2.  Appropriate Detection Algorithms

   If the Eifel response algorithm is implemented at the TCP sender, it
   MUST be implemented together with a detection algorithm that is
   specified in a standards track or experimental RFC.

   Designers of detection algorithms who want their algorithms to work
   together with the Eifel response algorithm should reuse the variable
   "SpuriousRecovery" with the semantics and defined values specified in
   [RFC3522].  In addition, we define the constant LATE_SPUR_TO (set
   equal to -1) as another possible value of the variable
   SpuriousRecovery.  Detection algorithms should set the value of
   SpuriousRecovery to LATE_SPUR_TO if the detection of a spurious
   retransmit is based on the ACK for the retransmit (as opposed to an
   ACK for an original transmit).  For example, this applies to
   detection algorithms that are based on the DSACK option [RFC3708].

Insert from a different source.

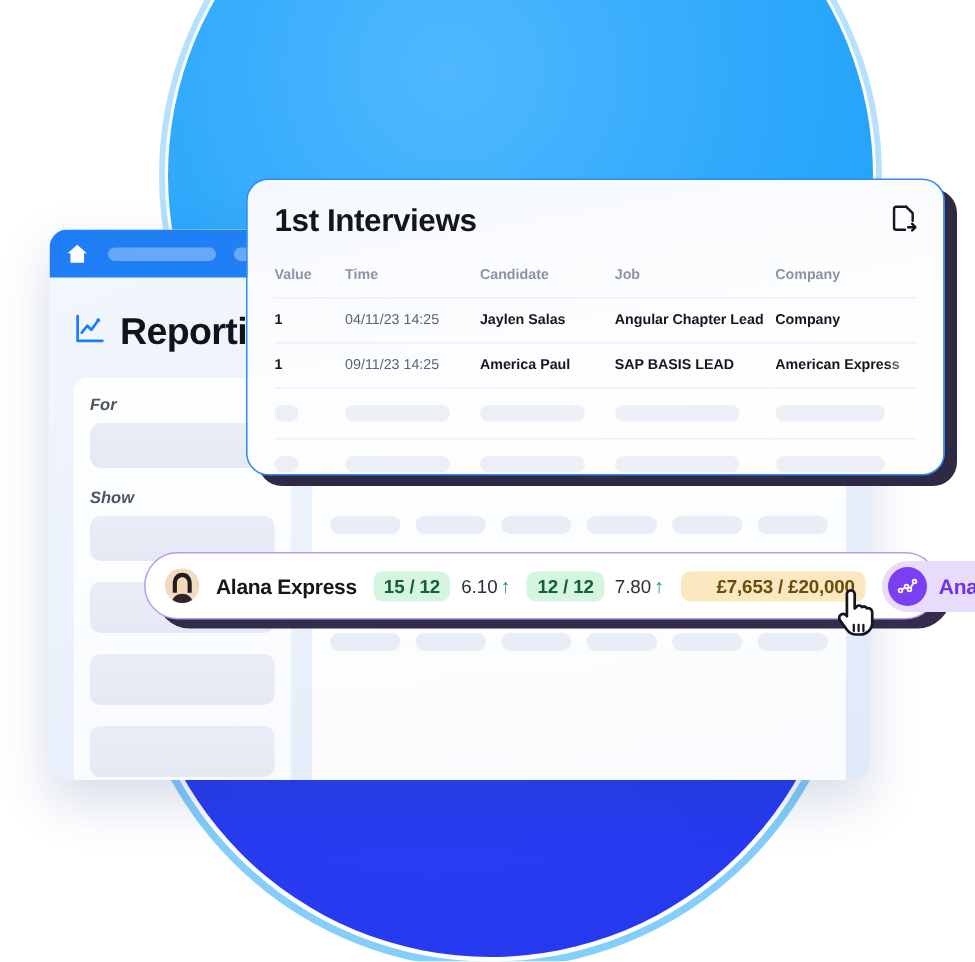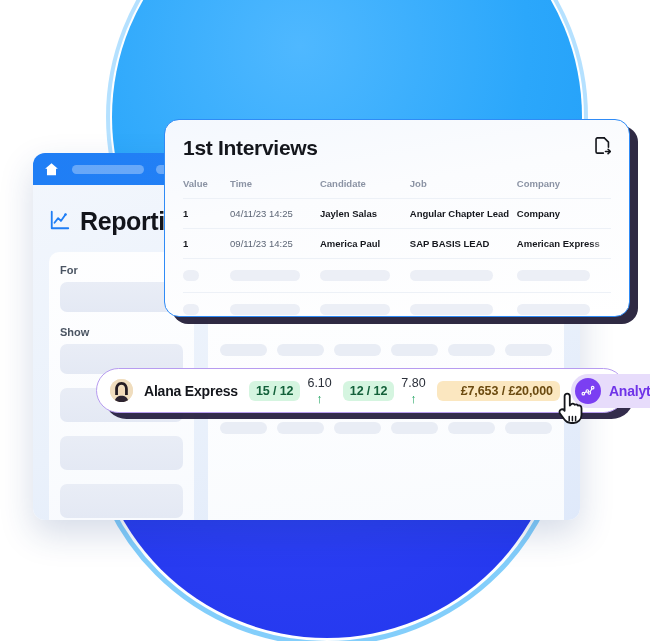"For" #left-form { font-style: none -> italic }
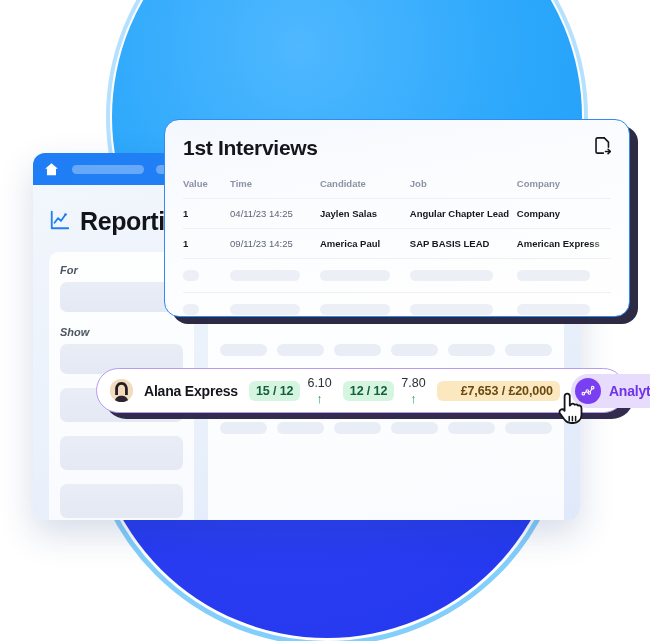"6.10" .metric { flex-direction: column -> none }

3.  The Eifel Response Algorithm

   The complete algorithm is specified in section 3.1.  In sections 3.2
   - 3.6, we discuss the different steps of the algorithm.

3.1.  The Algorithm

   Given that a TCP sender has enabled a detection algorithm that
   complies with the requirements set in Section 2, a TCP sender MAY use
   the Eifel response algorithm as defined in this subsection.

   If the Eifel response algorithm is used, the following steps MUST be
   taken by the TCP sender, but only upon initiation of a timeout-based
   loss recovery.  That is when the first timeout-based retransmit is
   sent.  The algorithm MUST NOT be reinitiated after a timeout-based
   loss recovery has already been started but not completed.  In
   particular, it may not be reinitiated upon subsequent timeouts for
   the same segment, or upon retransmitting segments other than the
   oldest outstanding segment.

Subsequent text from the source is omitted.